C'est pourquoi est-il recommandé la promotion du générique, passant forcément par l'application du «prix référent» par la sécurité sociale. Le secteur du médicament est stratégique, impliquant la sécurité sanitaire nationale, c'est pourquoi un débat national doit avoir lieu pour définir la stratégie de développement et de contrôle de ce secteur.
- La formation : un système de santé performant et moderne ne peut être traduit sur le terrain que par des personnels médicaux et paramédicaux formés dans cet objectif avec des outils pédagogiques modernes. D'où une réforme en profondeur des sciences médicales. (cf contribution in El Watan du 12/8/2017).
Dans cette longue contribution, j'ai en toute humilité tenté de mener un réflexion personnelle sur les moyens de sortir le système national de santé de son marasme.
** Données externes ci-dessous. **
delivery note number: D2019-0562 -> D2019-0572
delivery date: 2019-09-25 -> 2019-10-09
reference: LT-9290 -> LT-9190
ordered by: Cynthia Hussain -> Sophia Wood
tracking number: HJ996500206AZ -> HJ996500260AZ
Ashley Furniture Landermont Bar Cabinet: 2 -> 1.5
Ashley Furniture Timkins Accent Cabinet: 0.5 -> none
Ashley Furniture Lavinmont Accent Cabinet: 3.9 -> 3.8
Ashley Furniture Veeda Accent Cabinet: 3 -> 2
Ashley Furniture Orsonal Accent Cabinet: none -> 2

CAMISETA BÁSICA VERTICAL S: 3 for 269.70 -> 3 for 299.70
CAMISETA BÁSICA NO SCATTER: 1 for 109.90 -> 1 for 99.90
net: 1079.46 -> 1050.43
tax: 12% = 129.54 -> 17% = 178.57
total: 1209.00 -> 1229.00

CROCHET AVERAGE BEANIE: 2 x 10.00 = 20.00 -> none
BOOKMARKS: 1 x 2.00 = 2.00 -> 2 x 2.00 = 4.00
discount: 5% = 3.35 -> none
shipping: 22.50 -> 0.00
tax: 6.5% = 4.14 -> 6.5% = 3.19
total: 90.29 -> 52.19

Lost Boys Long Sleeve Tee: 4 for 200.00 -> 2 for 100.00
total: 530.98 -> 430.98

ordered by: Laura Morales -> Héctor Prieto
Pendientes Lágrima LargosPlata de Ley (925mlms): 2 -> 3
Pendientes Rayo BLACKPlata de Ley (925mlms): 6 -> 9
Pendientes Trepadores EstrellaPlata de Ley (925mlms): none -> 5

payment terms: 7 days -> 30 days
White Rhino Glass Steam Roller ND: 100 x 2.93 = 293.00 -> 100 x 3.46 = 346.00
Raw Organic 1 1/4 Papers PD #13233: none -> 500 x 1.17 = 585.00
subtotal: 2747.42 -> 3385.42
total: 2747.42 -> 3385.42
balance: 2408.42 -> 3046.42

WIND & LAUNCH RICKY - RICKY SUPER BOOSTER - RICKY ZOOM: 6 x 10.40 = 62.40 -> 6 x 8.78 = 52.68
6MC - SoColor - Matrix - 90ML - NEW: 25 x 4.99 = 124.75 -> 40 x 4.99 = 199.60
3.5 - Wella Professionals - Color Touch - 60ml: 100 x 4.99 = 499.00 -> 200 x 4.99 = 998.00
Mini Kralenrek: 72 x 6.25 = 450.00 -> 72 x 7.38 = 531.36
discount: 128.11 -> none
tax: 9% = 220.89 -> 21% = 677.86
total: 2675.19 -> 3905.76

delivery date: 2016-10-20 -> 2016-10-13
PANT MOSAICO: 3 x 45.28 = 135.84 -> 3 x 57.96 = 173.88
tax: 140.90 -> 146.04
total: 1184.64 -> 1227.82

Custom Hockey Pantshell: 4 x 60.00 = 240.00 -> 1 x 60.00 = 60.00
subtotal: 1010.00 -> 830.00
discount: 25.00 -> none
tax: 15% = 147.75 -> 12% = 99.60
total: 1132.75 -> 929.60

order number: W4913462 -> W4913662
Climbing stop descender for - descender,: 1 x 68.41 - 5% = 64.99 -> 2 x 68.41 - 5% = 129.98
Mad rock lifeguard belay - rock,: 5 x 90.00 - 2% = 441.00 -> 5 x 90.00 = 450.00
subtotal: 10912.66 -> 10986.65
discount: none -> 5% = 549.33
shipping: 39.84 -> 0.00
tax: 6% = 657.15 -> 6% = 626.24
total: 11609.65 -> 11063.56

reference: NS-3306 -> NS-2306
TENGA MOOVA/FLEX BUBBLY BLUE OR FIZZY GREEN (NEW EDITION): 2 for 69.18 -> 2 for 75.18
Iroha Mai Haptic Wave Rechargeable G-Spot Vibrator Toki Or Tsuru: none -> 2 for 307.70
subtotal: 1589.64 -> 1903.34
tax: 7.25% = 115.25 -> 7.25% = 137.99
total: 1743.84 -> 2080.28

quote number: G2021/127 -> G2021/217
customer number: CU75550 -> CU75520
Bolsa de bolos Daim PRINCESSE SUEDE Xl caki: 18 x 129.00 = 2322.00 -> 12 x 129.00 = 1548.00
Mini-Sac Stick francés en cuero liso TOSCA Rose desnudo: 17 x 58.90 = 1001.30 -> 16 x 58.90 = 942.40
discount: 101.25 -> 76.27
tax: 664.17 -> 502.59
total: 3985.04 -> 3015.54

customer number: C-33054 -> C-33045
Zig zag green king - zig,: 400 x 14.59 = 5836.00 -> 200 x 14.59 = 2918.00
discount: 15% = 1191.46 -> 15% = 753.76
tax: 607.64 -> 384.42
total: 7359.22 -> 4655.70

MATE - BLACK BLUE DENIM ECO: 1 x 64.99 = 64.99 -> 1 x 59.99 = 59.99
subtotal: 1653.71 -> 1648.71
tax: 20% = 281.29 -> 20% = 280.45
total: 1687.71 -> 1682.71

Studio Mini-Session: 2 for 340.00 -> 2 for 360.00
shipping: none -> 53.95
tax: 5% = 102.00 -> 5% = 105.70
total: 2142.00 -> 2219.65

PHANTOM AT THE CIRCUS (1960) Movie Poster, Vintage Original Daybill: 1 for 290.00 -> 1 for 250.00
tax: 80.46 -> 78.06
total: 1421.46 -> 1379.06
Une réflexion personnelle, même basée sur une expérience de 40 années dans le secteur, ne peut aucunement remplacer une réflexion collective. C'est pourquoi l'on ne peut faire l'économie d'un débat démocratique national. Tous se doivent de contribuer et favoriser l'émergence des conditions et le mode d'expression qui donnent un contenu et un aboutissement concret au débat.